[User interface change data]
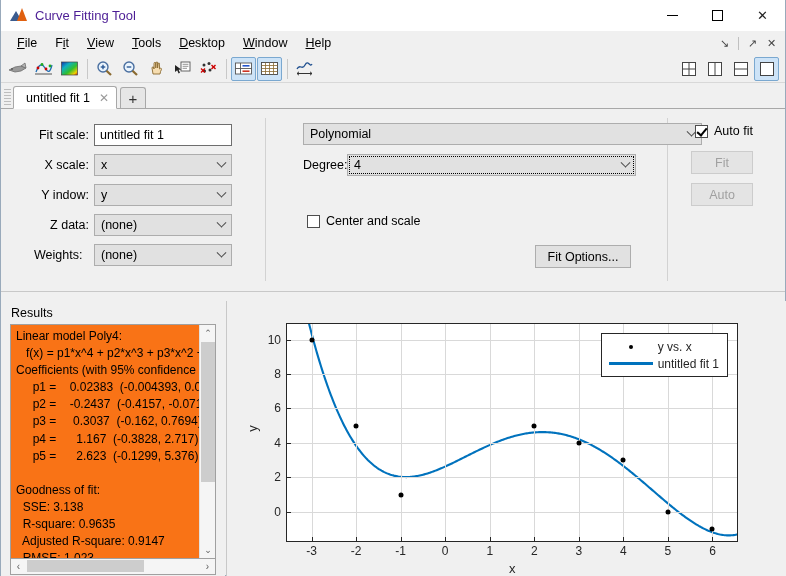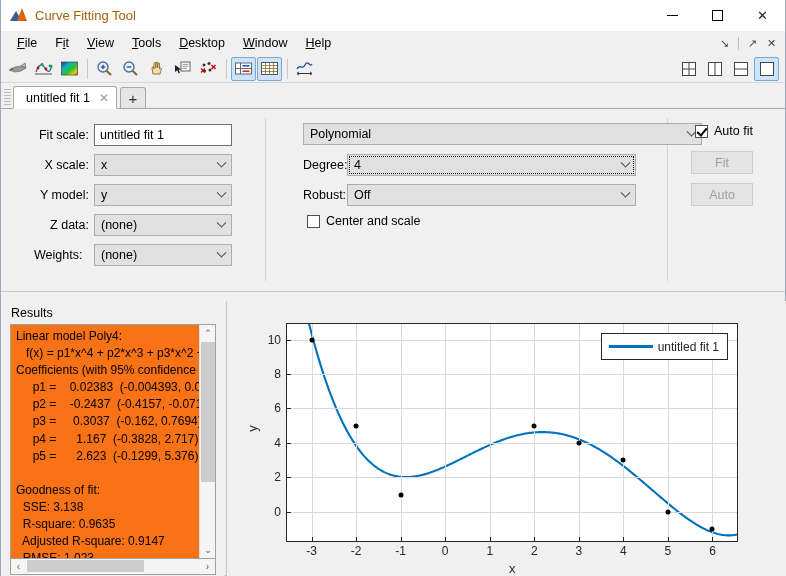--- a/index.html
+++ b/index.html
@@ -21,7 +21,7 @@
       border-left:6px solid transparent; border-right:6px solid transparent; border-bottom:10px solid #3b5c8f; }
   .tb-icon .f2 { position:absolute; left:7px; top:1px; width:0; height:0;
       border-left:5px solid transparent; border-right:5px solid transparent; border-bottom:13px solid #e06010; }
-  .tb-title { font-size:13px; color:#a16207; }
+  .tb-title { font-size:13px; color:#4c1d95; }
   .tb-btns { position:absolute; right:0; top:0; height:31px; display:flex; }
   .tb-btn { width:45px; height:31px; display:flex; align-items:center; justify-content:center;
             font-size:13px; color:#222; }

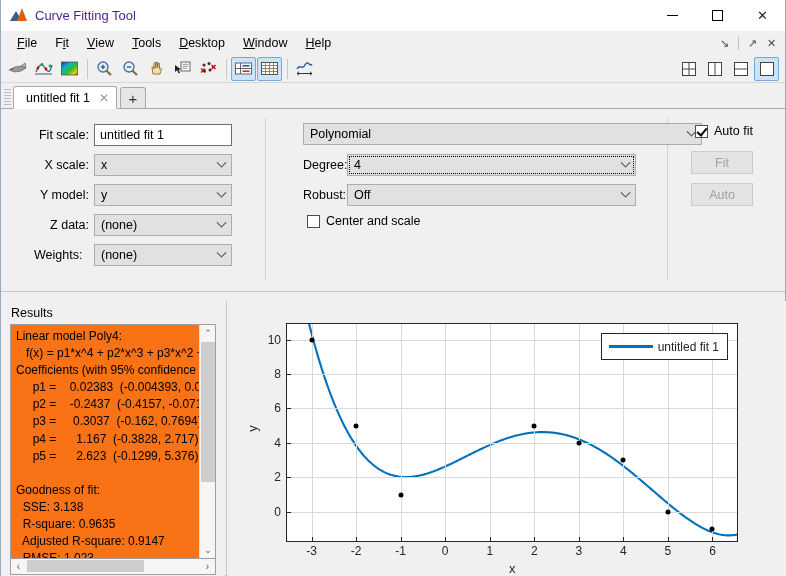--- a/index.html
+++ b/index.html
@@ -339,7 +339,7 @@
       </span>
     </div>
     <div class="lblrow" style="left:33px; top:75px;">
-      <span class="lbl" style="width:55px; text-align:right;">Y model:</span>
+      <span class="lbl" style="width:55px; text-align:right;">Y indow:</span>
       <span class="combo" style="width:138px; margin-left:5px;">
         <span>y</span>
         <i class="chev"></i>

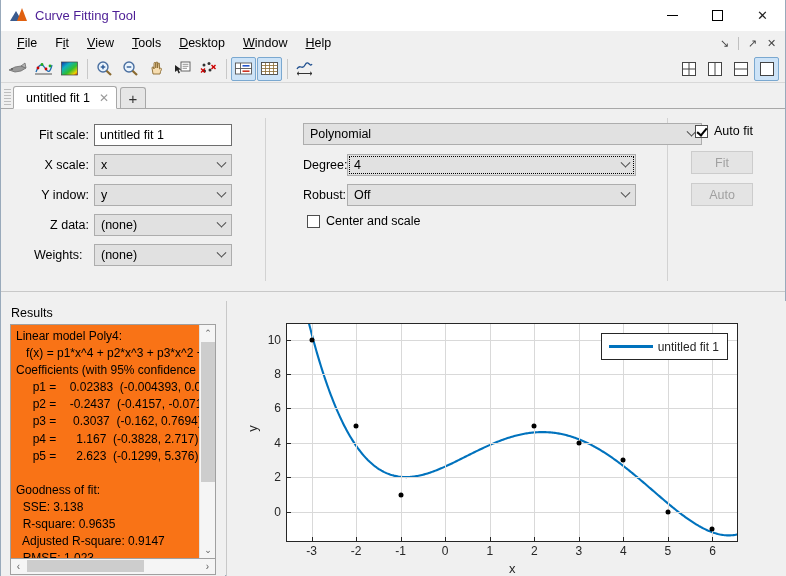--- a/index.html
+++ b/index.html
@@ -368,13 +368,6 @@
       <span class="lbl" style="width:44px;">Degree:</span>
       <span class="combo focus" style="width:289px;">
         <span>4</span>
-        <i class="chev"></i>
-      </span>
-    </div>
-    <div class="lblrow" style="left:302px; top:75px;">
-      <span class="lbl" style="width:44px;">Robust:</span>
-      <span class="combo" style="width:289px;">
-        <span>Off</span>
         <i class="chev"></i>
       </span>
     </div>

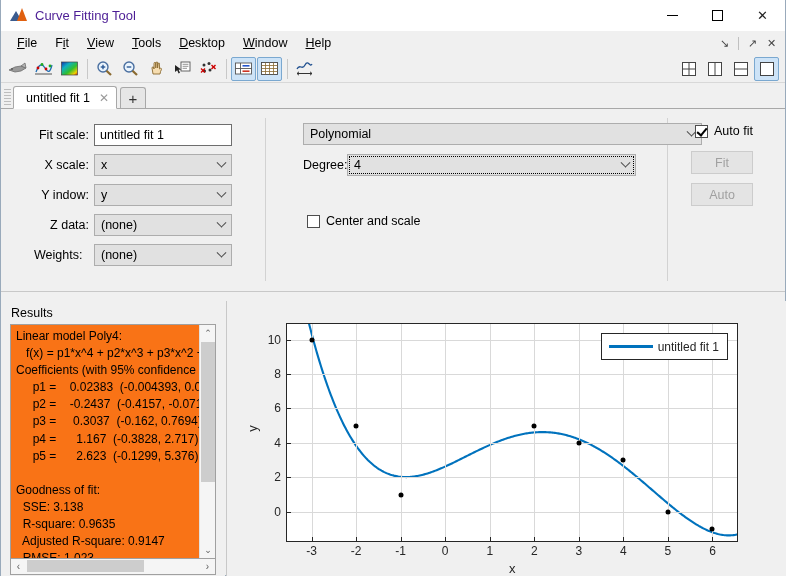--- a/index.html
+++ b/index.html
@@ -375,6 +375,7 @@
       <span class="chkbox"></span>
       <span>Center and scale</span>
     </div>
+    <div class="btn" style="position:absolute; left:534px; top:136px; width:96px;">Fit Options...</div>
 
     <div class="chk" style="position:absolute; left:694px; top:15px;text-align:right;">
       <span class="chkbox checked"></span>

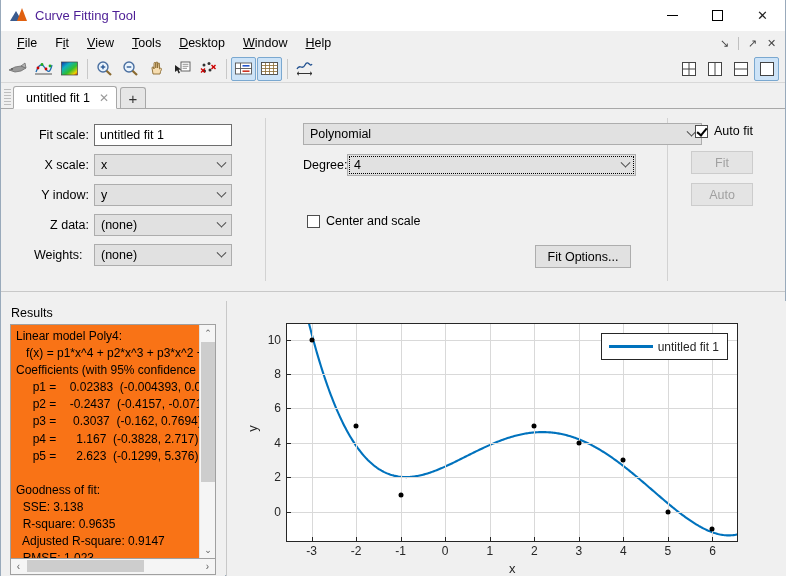--- a/index.html
+++ b/index.html
@@ -463,6 +463,12 @@
         <div class="legend" style="right: 9px; top: 9px;">
           <div class="lg-row">
             <span class="lg-mk">
+              <span class="lg-dot" style="background: rgb(0, 0, 0);"></span>
+            </span>
+            <span class="lg-txt">y vs. x</span>
+          </div>
+          <div class="lg-row">
+            <span class="lg-mk">
               <span class="lg-line" style="background: rgb(0, 114, 189);"></span>
             </span>
             <span class="lg-txt">untitled fit 1</span>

§ **Exercise directions**:
How many lines of the entries above include the word "background"? Answer with the number only.

§ **Exercise solution**:
2